→ TO DO
Which lines in the records below mention the word "date"? Copy each one out.

*** DATA TO USE Section Begins ***

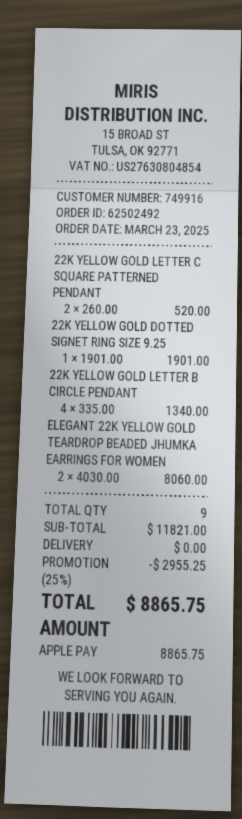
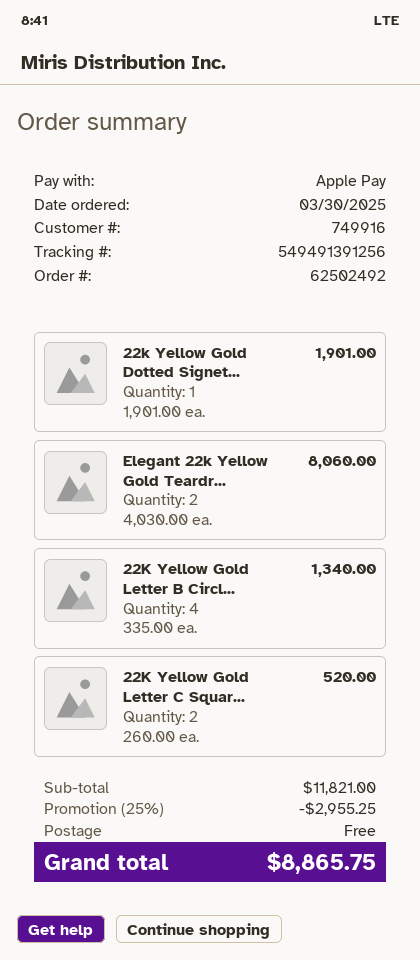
order date: 2025-03-23 -> 2025-03-30

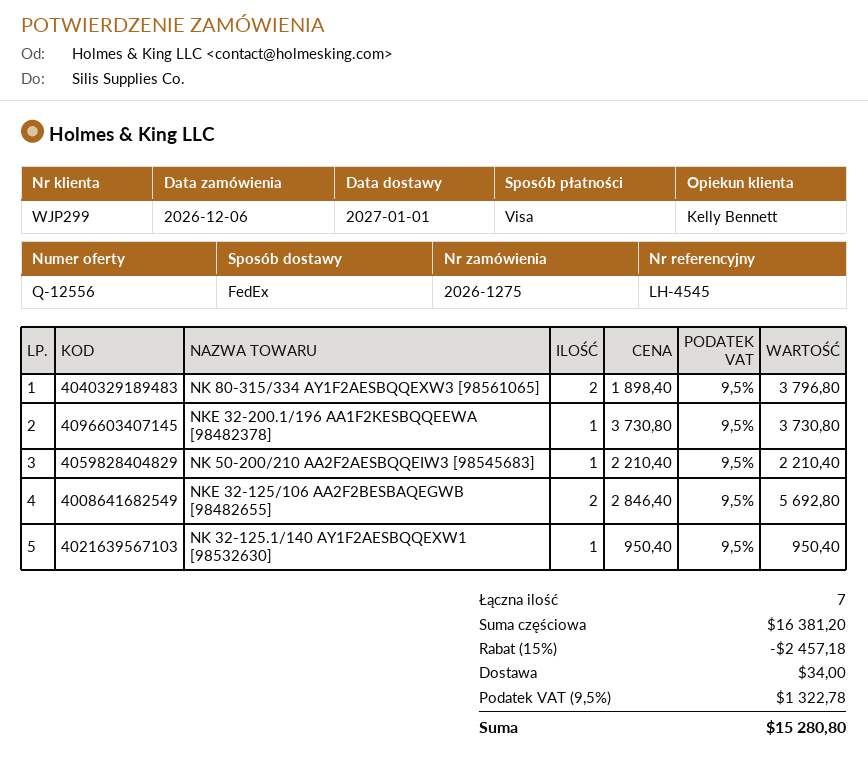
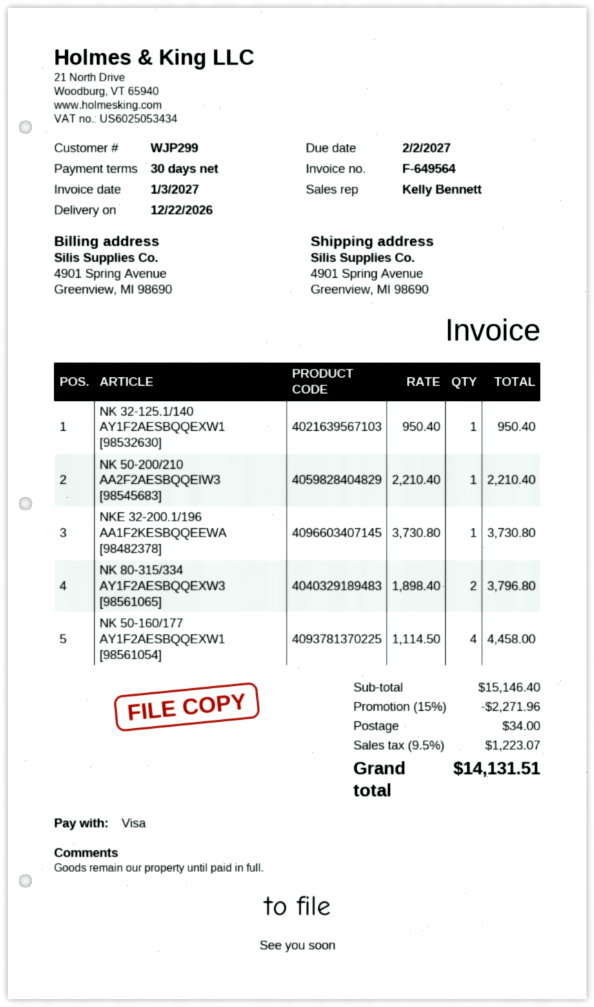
delivery date: 2027-01-01 -> 2026-12-22
NKE 32-125/106 AA2F2BESBAQEGWB [98482655]: 2 x 2846.40 = 5692.80 -> none
NK 50-160/177 AY1F2AESBQQEXW1 [98561054]: none -> 4 x 1114.50 = 4458.00
subtotal: 16381.20 -> 15146.40
discount: 15% = 2457.18 -> 15% = 2271.96
tax: 9.5% = 1322.78 -> 9.5% = 1223.07
total: 15280.80 -> 14131.51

*** DATA TO USE Section Ends ***

→ SOLUTION
order date: 2025-03-23 -> 2025-03-30
delivery date: 2027-01-01 -> 2026-12-22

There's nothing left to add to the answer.